#### What is required:
Every line of the listing below from the one with "[674,1182,769,1199] [Backbone]. ->" up to and including the one with "(211, 119) none" should be retyped exactly, and nothing else; pictures are not part of the copy.

#### Dataset extract:
************

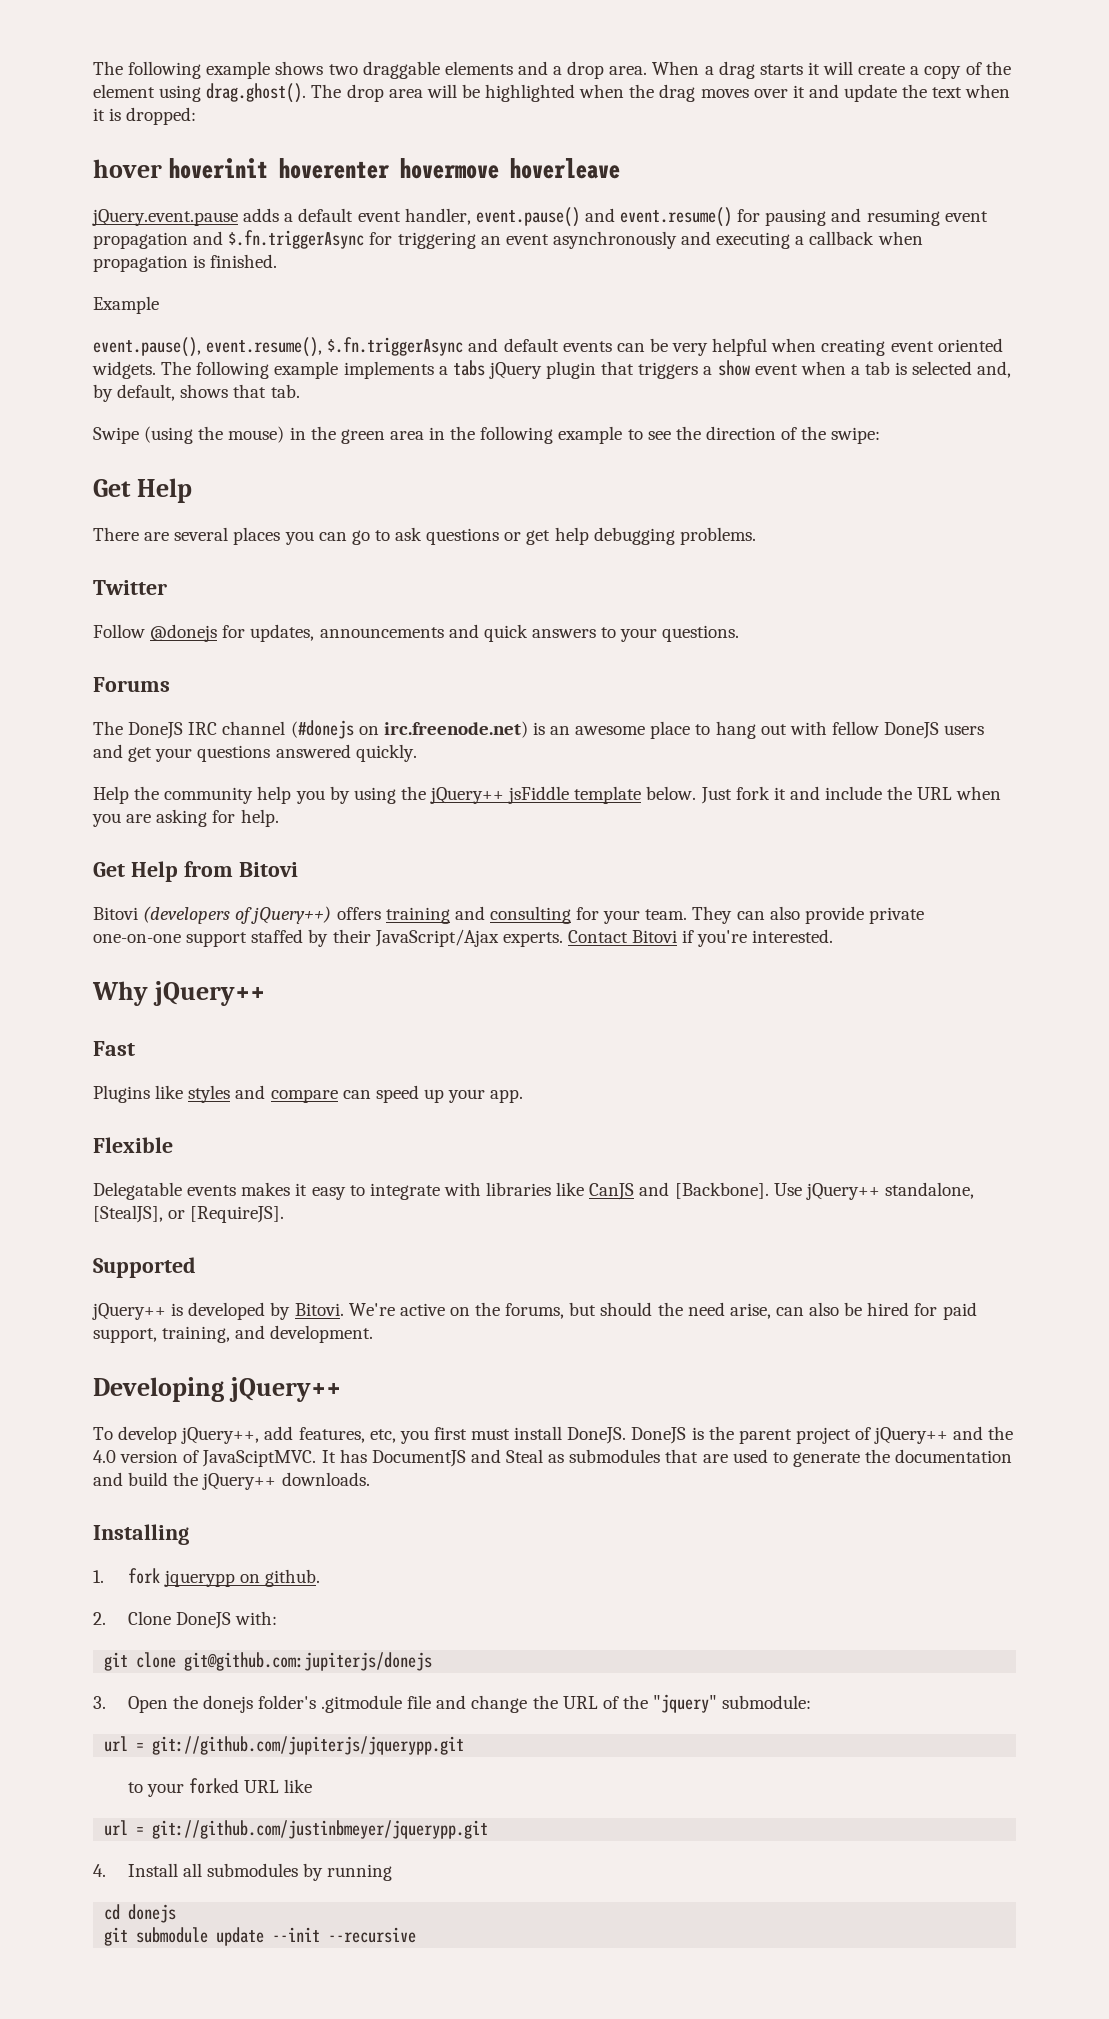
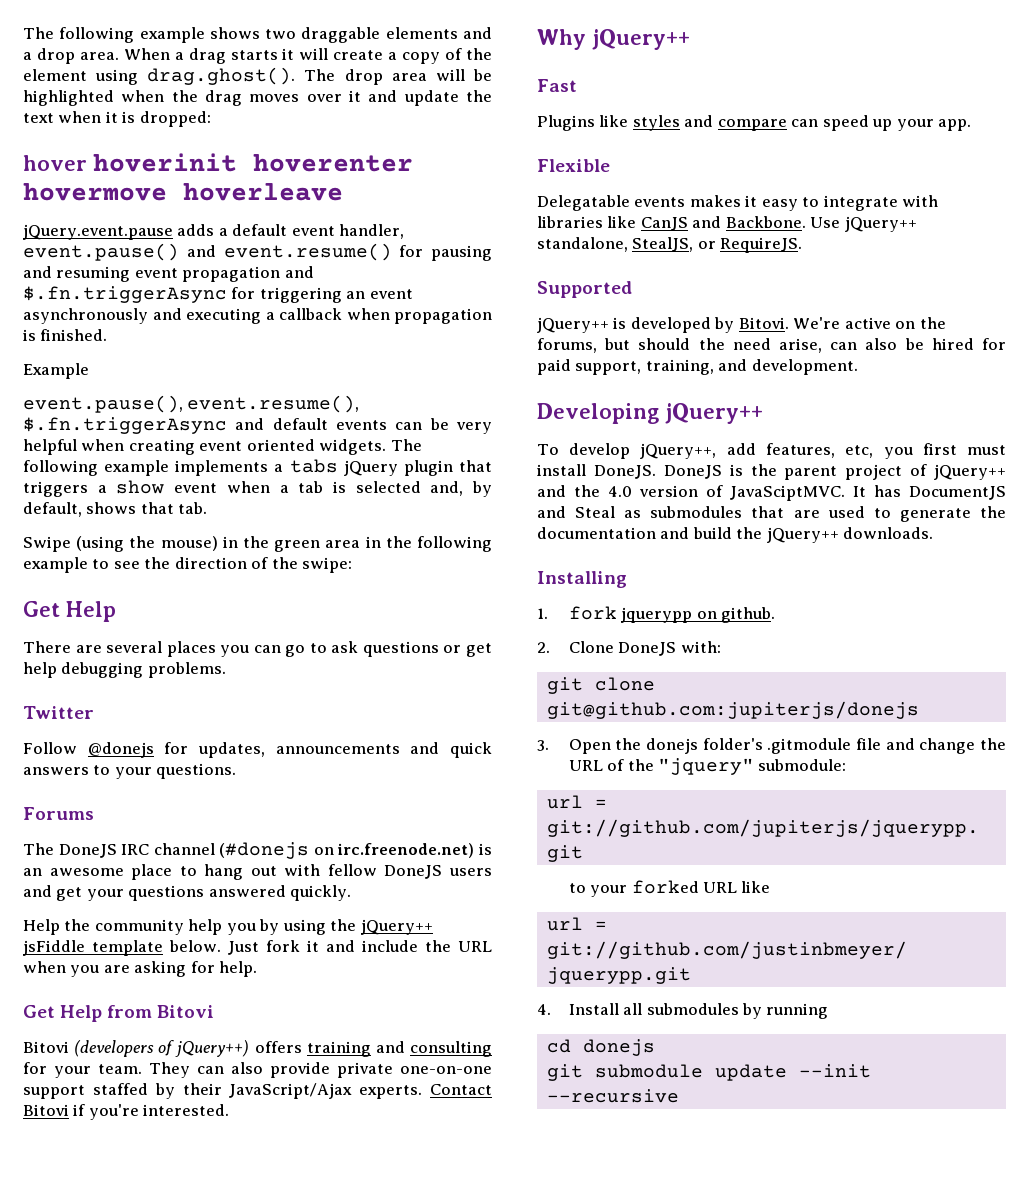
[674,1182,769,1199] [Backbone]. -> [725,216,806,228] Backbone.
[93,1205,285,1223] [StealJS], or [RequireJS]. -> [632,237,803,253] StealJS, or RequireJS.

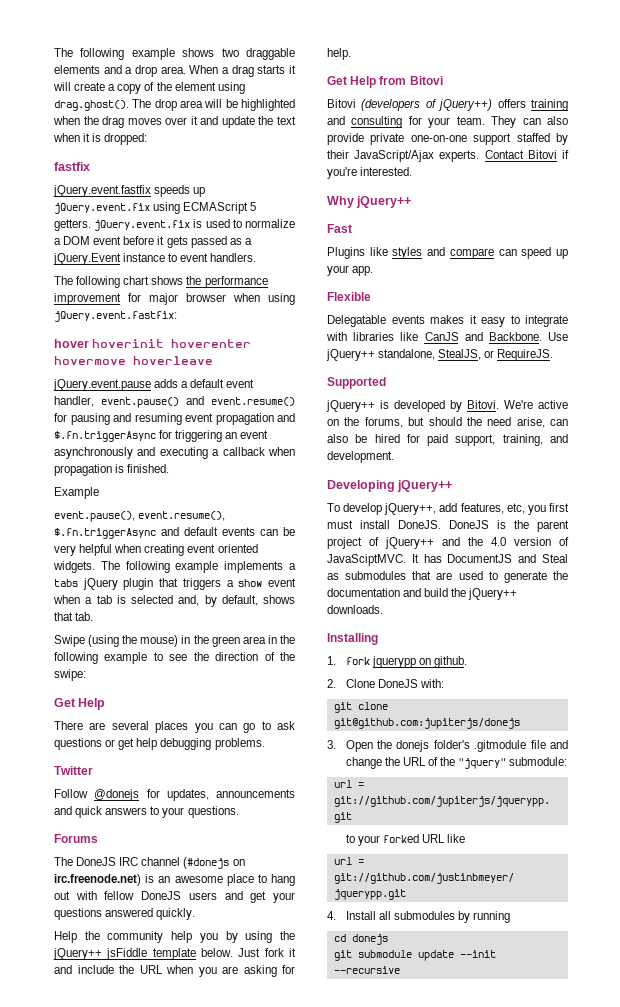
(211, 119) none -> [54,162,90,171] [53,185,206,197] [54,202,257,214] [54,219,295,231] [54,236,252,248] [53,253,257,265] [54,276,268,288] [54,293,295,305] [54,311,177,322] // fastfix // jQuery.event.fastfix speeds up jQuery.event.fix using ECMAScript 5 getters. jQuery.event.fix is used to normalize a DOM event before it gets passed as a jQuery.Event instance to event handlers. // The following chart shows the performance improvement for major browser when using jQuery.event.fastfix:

************

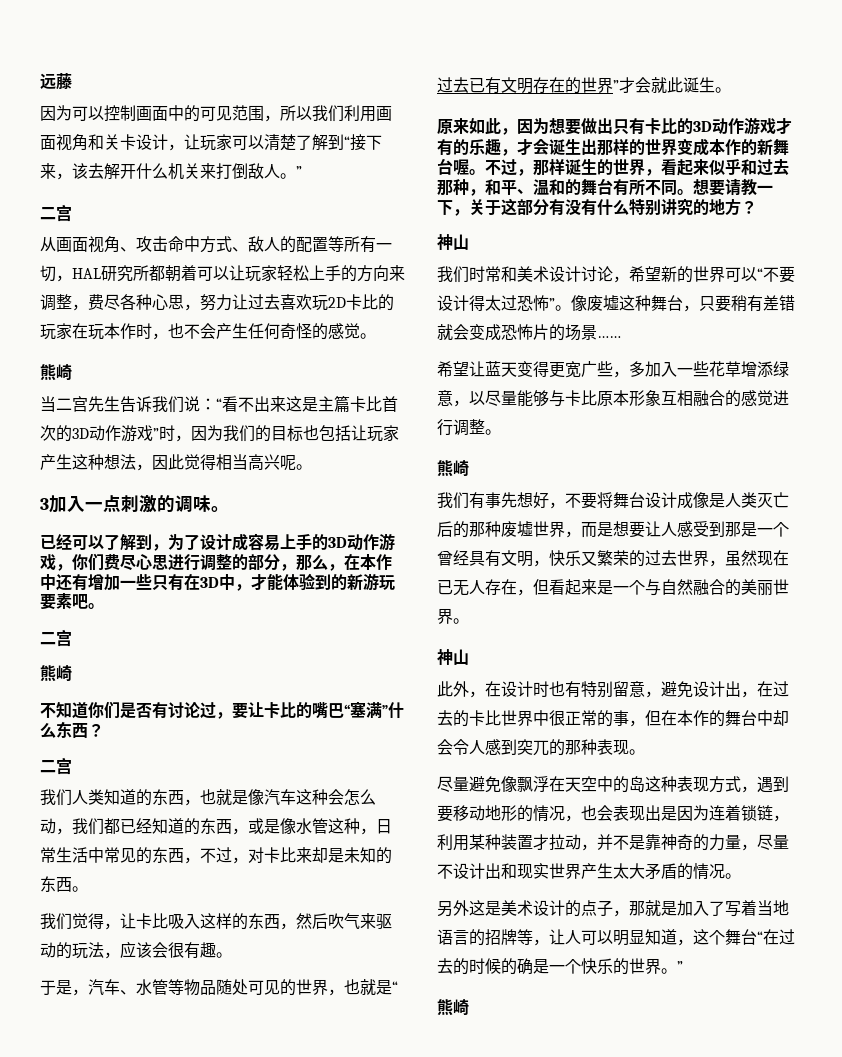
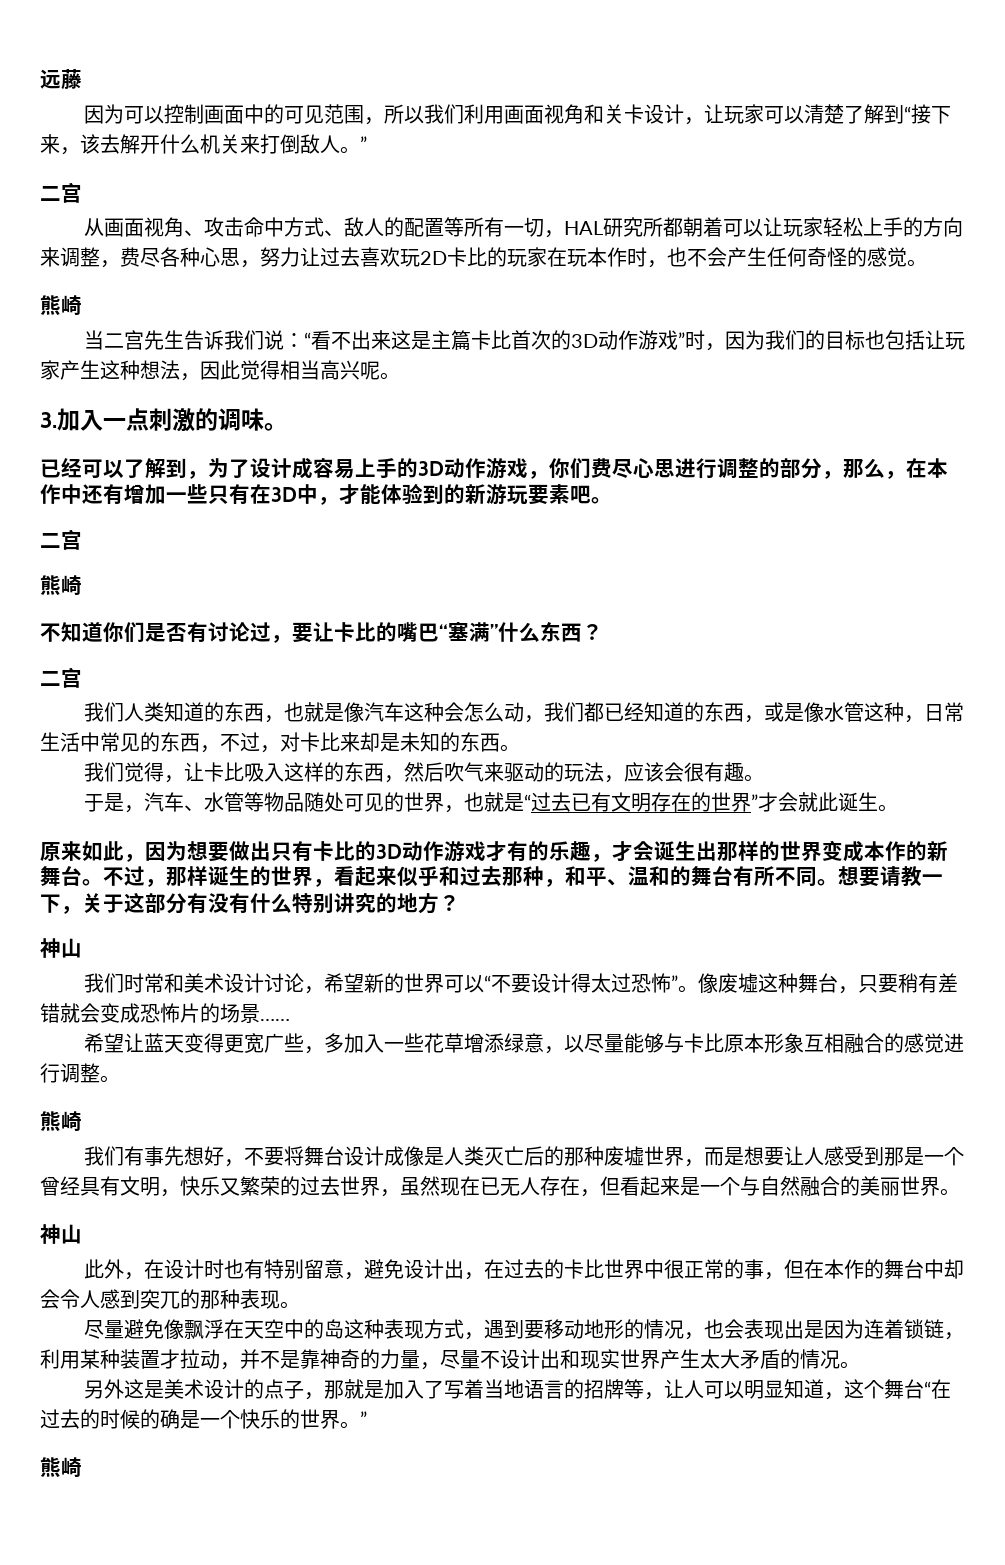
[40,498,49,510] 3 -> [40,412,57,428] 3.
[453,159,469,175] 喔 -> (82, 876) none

************

#### Written solution:
[674,1182,769,1199] [Backbone]. -> [725,216,806,228] Backbone.
[93,1205,285,1223] [StealJS], or [RequireJS]. -> [632,237,803,253] StealJS, or RequireJS.

(211, 119) none -> [54,162,90,171] [53,185,206,197] [54,202,257,214] [54,219,295,231] [54,236,252,248] [53,253,257,265] [54,276,268,288] [54,293,295,305] [54,311,177,322] // fastfix // jQuery.event.fastfix speeds up jQuery.event.fix using ECMAScript 5 getters. jQuery.event.fix is used to normalize a DOM event before it gets passed as a jQuery.Event instance to event handlers. // The following chart shows the performance improvement for major browser when using jQuery.event.fastfix:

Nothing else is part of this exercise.